One is that they don’t seem to laugh very much, which is very surprising as they don’t have Fianna Fail to contend with all the time.

The other is that they insist on speaking a foreign language.

I like French as a language.  It isn’t as guttural as German [why do Germans always sound like they are about to sneeze?] and it is one hell of a lot better than Spanish or Italian.  Those two just sound like popcorn going off, and irritate the hell out of me.  One of the few things I miss about living in suburbia is making life hell for Spanish students.

The French language is quite soft and is very definitely sexy.  I have gotten into trouble with quite a few Fine Things over the last couple of weeks when they asked me something simple in French, and I thought they said something else entirely.  But that’s another story for another time [the first court hearing is in six weeks].

For some strange reason, quite a few French people copped onto the fact that I don’t speak fluent French [translation – my French is shite], and a few of them actually started speaking English to me.  When I replied in French, they got even more confused.  They would then say [in French] that they were sorry, but that they thought I was English, to which I would reply [in French] that I’m not English, so much as Irish.  They would then reply that they don’t speak Irish to which my reply was always that I don’t speak much of it myself these days.  It was usually around this time in the conversation that we gave up altogether, and spoke Japanese [of which I haven’t a single word].

Shopping was the worst as it is very difficult asking for things that I couldn’t point to. 

Has anyone got any use for fifteen cartons of sanitary towels, a patio heater and a tame giraffe?

Roger is a pain in the arse

Grandad September 27th, 2009

I never thought I would say this, but Roger the SatNav is being a right pain in the hole.

I think it all started that last day we went to Domme.

When we were leaving, I decided his tortuous route through the town was a bit much, so I followed the signposts instead.  Now I grant you I did follow the wrong signposts, but at least I got us out of the lace legally, which is more than Roger would have done.

He went into a bit of a hissy fit as soon as we left the town and insisted on bringing us on a crazy tour of the local hills.  Next thing I knew he had brought us to a top secret military installation.  Why he wanted to go there, I will never know.

I found it on Google Earth, but they have deliberately fuzzed it up.

SGS_Fuzzed

You can see the road Roger brought us on, at the top left.  What the picture doesn’t show is that every ten feet there was a sign warning of the direst consequences if we even thought about stopping, let alone taking a photograph.

Here is a photograph.

SGS_Clear

I think that was Roger’s final downfall.

A few hundred yards further down the road I realised that Roger had locked up.  I think the radiation must have fried his brain.  Leastwise I had to give him a severe thump before he politely and contritely brought us home.

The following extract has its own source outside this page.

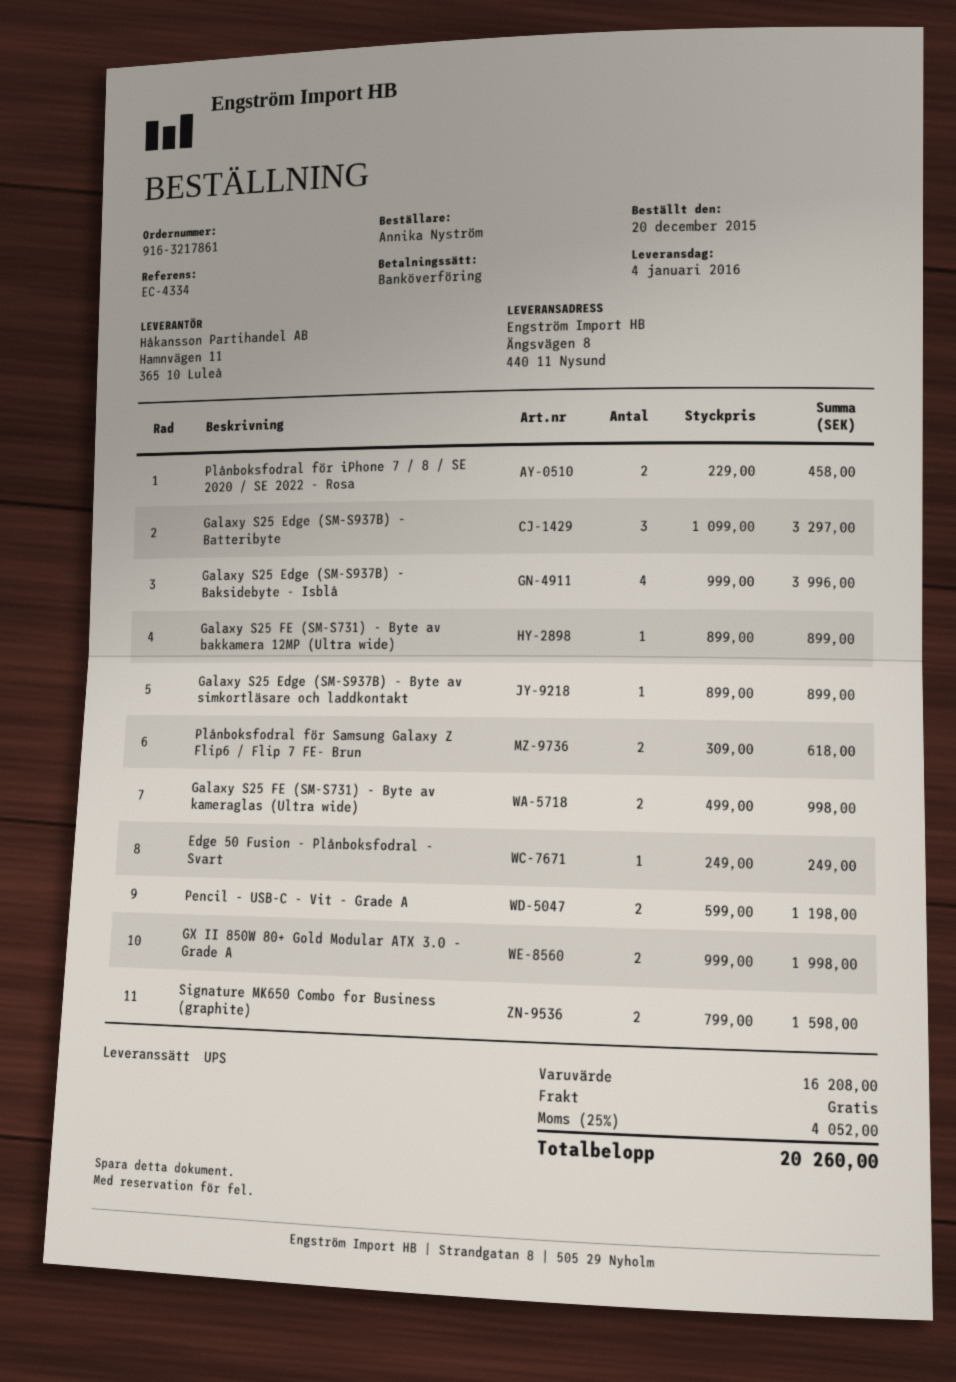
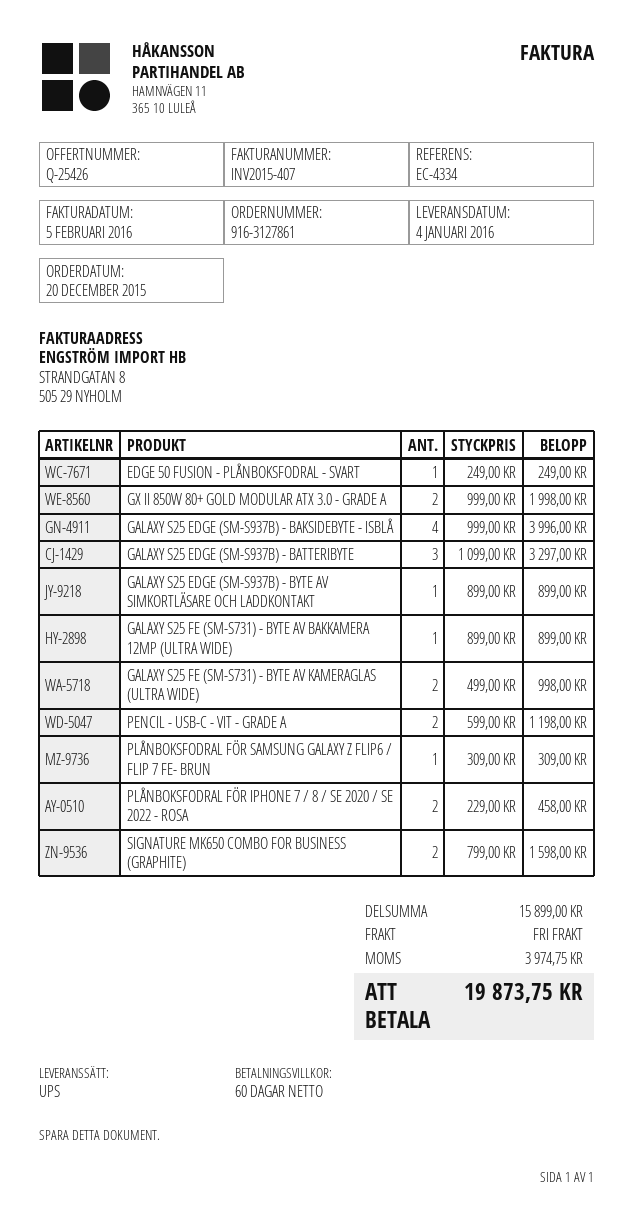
order number: 916-3217861 -> 916-3127861
Plånboksfodral för Samsung Galaxy Z Flip6 / Flip 7 FE- Brun: 2 x 309.00 = 618.00 -> 1 x 309.00 = 309.00
subtotal: 16208.00 -> 15899.00
tax: 4052.00 -> 3974.75
total: 20260.00 -> 19873.75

He has been acting up ever since.  This morning we wanted to drive from Poitiers to Tours, but not on the motorway.  You would think that would be a simple enough instruction, but Roger threw a fine strop.  He refused to start altogether.  I threw him across the car park and he decided to show us where we were.  Or rather he showed us where he thought we were, but we weren’t there at all.  I belted him off the car roof and he finally and reluctantly told us where we were, and he got it right, so we hit the road.

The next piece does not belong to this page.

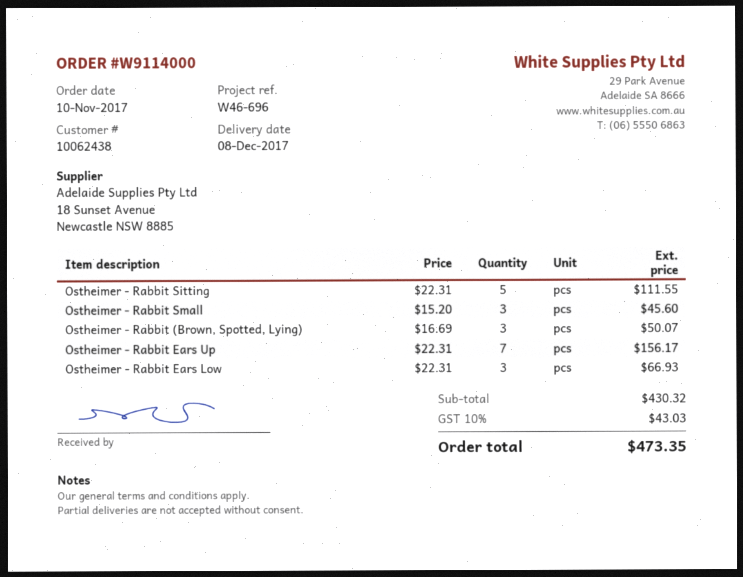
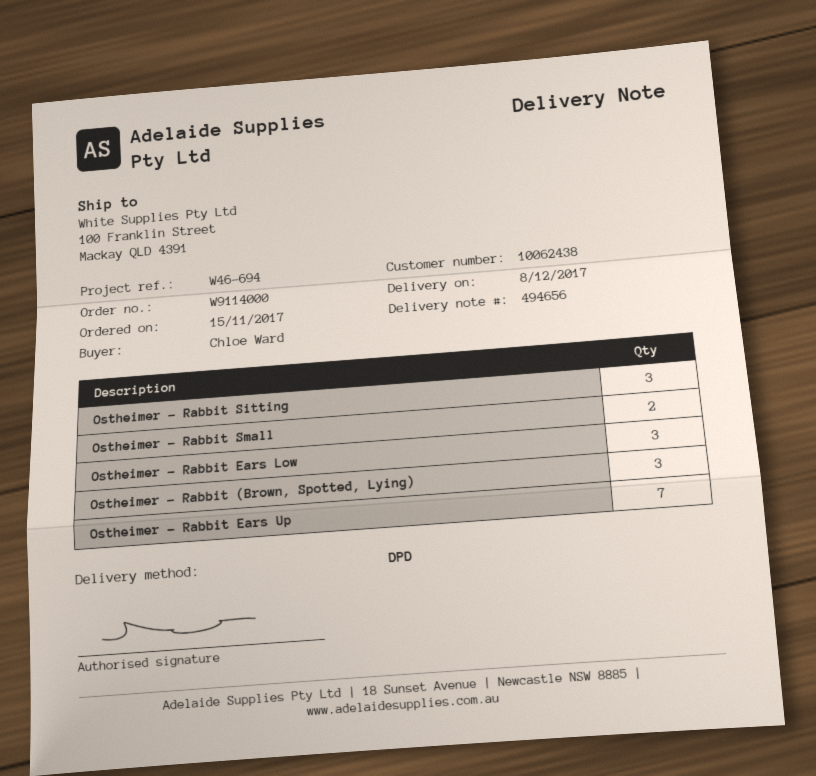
order date: 2017-11-10 -> 2017-11-15
reference: W46-696 -> W46-694
Ostheimer - Rabbit Sitting: 5 -> 3
Ostheimer - Rabbit Small: 3 -> 2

We had a fine journey, and stopped off in Chatellerault from a couple of lovely coffees in the sun.

It was when we were approaching Tours that things started to go wrong again.

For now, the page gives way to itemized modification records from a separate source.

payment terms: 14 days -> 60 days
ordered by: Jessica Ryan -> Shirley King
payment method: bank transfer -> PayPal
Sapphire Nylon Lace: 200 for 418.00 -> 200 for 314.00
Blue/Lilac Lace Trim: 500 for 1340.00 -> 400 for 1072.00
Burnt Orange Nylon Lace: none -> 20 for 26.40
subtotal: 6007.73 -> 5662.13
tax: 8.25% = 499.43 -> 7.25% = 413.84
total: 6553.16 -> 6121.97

According to Roger we were driving along a nice straight stretch of the road, even though we were driving through a small town at the time.  Also a very irritating local radio station was blasting out of the speakers, even though I had told Roger to play silent music.  I stopped the car and had to give him a belt of the wheel brace.  He went and had a sex change and became a very irritating American woman, and then finally told us where our hotel was.

I just asked him where the local good eateries are.  He suggested the hotel next door to us.  I don’t trust him any more.  It’s probably an abattoir.

God knows where we’ll end up tomorrow?